Saturday, June 15, 2013

I don't know

Six days before Ev was diagnosed I had a conversation with my sister-in-law about how hard it must be to have a seriously sick child or one that was severely injured. We were beside ourselves with the thought of it and felt so fortunate that within our families there were no such tragedies.

Then Tuesday came and I kept thinking is this seriously happening? Am I dreaming? God, please wake me up! And then Wednesday we were given the concrete fact that Ev has Acute Lymphoblastic Leukemia (ALL). Jeff and I were asked some serious questions within 24 hours about the life of our child. Questions you never want to have to answer, questions I can't even write now.

So, how do we do it? Or, how have we gotten by so far? I don't know. I know that the love and support we have received from family, friends, co-workers, hospital staff and strangers has made us feel amazing. We don't feel alone or as scared when someone reaches out their hand, even if they don't know what to say. And, we have definitely felt the power of prayer and God's presence (I could write another post on this alone).

I don't know how we are making it, but we are...and I wish I knew how Ev was making it. He's tired and frustrated, but he continues to surprise me with his strength and resilience. Maybe it's all the chicken and chocolate milk he's consuming, or maybe it's the thousands of prayers that have been said for him.

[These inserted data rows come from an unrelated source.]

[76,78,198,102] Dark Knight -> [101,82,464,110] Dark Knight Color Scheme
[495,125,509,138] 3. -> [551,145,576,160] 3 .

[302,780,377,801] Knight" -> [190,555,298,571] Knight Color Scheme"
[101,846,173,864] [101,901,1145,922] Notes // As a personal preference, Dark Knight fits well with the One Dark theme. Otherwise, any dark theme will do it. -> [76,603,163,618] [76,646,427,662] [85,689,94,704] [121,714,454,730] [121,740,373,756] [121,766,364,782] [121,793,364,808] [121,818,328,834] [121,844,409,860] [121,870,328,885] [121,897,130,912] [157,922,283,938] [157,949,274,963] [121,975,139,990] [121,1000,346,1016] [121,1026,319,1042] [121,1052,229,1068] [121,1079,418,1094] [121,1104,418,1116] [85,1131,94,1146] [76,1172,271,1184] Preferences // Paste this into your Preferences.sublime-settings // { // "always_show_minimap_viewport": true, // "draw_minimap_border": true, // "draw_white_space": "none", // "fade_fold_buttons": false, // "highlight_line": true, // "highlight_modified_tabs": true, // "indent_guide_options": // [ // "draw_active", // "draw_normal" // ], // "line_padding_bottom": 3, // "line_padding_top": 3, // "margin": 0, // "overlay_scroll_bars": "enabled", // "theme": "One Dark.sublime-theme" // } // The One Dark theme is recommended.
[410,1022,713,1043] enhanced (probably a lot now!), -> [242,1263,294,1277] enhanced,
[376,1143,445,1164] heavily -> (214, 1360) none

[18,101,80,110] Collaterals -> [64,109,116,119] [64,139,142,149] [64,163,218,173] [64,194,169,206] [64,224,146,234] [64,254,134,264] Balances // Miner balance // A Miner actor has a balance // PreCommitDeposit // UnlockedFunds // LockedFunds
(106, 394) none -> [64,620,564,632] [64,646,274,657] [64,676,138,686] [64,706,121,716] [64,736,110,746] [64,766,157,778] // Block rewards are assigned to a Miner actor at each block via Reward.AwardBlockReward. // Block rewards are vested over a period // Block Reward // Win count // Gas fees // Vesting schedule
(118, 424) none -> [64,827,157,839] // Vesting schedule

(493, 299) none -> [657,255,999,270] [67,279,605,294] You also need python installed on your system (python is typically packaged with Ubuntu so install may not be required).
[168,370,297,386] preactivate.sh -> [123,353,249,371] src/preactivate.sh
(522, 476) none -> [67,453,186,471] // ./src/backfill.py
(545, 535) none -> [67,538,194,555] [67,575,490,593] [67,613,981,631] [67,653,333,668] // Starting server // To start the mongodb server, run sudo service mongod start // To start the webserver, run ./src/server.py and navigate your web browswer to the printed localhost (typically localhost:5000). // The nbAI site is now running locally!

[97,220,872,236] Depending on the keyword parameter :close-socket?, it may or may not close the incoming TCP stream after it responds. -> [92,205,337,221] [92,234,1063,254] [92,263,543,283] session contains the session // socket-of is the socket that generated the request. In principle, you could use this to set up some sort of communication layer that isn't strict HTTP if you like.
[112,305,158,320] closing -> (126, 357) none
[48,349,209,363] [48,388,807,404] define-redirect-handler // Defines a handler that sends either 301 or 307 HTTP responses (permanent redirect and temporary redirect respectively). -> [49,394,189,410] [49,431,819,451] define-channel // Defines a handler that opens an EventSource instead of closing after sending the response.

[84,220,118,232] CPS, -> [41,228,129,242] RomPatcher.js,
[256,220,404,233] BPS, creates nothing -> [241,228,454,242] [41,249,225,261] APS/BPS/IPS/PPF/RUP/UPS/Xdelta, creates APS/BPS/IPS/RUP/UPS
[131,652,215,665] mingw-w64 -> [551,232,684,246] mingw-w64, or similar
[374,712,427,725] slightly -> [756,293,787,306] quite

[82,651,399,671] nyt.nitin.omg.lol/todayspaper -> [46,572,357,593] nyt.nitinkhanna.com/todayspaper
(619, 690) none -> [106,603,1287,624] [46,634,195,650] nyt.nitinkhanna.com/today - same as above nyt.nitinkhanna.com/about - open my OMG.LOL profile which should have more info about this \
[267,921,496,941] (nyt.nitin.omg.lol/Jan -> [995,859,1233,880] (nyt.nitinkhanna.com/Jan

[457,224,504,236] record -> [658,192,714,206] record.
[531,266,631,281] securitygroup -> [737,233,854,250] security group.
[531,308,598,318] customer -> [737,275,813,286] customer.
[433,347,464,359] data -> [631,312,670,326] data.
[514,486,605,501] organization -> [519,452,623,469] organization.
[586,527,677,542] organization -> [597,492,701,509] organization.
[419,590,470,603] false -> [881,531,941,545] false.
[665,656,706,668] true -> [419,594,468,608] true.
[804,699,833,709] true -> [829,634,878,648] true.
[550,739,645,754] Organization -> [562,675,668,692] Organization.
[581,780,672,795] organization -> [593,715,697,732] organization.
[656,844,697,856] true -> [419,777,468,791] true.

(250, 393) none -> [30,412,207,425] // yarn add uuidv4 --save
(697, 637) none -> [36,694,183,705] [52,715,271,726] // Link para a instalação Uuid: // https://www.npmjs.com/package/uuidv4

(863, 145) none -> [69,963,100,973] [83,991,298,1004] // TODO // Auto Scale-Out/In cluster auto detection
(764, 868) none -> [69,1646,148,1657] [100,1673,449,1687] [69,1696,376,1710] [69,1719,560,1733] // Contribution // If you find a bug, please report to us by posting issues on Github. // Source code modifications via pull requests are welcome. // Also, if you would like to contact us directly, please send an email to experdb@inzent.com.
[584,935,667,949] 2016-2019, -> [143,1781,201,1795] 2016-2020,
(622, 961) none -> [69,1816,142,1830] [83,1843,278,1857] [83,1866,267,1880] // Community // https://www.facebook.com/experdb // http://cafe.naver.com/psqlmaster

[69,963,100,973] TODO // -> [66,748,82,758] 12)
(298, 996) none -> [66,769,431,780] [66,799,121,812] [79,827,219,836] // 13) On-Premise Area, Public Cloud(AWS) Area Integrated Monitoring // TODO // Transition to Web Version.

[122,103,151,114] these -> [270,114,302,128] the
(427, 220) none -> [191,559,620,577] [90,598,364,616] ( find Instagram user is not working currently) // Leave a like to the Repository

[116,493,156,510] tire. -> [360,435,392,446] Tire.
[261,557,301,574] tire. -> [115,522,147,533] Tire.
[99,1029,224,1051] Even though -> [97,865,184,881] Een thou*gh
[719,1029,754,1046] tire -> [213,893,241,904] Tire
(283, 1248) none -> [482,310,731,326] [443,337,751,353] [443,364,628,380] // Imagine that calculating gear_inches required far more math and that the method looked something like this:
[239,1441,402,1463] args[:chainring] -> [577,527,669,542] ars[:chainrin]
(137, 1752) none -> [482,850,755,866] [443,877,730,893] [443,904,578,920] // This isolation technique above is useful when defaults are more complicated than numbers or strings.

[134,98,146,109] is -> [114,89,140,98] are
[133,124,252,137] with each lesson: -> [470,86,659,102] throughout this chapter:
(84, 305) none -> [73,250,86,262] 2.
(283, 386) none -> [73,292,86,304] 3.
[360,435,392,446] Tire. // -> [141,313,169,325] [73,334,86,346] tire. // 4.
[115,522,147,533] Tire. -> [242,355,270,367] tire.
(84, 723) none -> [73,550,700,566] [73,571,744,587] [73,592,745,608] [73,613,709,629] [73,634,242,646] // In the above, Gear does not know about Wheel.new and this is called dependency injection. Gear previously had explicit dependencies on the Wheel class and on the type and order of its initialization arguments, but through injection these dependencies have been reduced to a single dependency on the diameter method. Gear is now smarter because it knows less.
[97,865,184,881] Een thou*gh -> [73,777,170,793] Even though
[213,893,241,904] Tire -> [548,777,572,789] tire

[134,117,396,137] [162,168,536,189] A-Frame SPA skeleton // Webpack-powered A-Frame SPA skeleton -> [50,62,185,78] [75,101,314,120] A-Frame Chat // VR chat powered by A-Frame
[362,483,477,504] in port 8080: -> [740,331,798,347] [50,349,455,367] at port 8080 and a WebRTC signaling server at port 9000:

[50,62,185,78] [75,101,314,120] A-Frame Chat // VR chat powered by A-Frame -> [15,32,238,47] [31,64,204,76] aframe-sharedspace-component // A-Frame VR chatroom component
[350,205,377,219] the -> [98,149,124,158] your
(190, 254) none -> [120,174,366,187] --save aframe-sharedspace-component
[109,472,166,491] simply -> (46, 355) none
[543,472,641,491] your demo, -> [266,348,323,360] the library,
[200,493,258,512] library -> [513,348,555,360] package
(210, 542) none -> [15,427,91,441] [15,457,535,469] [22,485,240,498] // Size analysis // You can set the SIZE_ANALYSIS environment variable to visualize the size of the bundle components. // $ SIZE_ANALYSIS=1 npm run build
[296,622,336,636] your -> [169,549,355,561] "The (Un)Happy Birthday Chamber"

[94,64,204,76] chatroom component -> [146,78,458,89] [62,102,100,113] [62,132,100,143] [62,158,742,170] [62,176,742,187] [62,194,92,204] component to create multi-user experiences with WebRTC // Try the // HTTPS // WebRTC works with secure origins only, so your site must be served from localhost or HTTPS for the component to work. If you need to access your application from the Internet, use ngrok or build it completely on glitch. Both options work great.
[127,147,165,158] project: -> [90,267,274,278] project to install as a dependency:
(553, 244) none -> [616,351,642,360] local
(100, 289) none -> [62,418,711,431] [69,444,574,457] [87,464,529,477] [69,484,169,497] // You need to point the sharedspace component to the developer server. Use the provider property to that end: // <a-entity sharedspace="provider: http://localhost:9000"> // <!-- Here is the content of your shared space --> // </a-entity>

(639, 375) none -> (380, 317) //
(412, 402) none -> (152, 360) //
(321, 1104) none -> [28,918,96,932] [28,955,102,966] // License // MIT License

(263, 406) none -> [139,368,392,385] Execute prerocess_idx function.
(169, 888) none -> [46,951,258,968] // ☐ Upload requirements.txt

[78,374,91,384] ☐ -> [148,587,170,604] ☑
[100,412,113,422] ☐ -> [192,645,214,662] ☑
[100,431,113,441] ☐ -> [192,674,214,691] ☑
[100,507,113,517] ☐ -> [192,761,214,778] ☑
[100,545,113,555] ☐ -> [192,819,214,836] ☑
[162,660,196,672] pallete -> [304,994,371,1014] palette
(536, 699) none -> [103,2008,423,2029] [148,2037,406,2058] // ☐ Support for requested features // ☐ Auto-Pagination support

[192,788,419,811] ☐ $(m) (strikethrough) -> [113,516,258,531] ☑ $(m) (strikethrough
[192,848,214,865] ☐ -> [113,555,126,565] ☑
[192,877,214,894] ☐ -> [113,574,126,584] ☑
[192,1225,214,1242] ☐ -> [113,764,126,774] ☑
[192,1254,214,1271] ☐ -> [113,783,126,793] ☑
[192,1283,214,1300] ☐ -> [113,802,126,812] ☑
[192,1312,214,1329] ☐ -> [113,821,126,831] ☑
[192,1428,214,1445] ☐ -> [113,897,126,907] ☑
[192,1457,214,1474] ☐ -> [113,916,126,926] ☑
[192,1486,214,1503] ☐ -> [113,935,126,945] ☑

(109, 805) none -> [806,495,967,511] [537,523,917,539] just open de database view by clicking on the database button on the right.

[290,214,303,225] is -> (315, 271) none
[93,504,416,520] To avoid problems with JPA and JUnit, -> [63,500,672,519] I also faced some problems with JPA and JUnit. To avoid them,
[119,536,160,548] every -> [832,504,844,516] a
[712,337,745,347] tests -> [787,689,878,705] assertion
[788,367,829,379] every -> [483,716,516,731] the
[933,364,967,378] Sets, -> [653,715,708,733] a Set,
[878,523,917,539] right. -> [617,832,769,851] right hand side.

I keep thinking of the ridiculous cartoon..."wind, earth, fire...with our powers combined, we are, captain planet." It's embarrassing that I even admitted that, but it's a good representation of what is going on. We can't all fight for Ev, but we can fight with him in many ways that will ultimately bring a larger, better result. So, each day, we all do what we can...and that seems to be enough. So, I guess that's how we are and will make it, one day at a time and trying our best.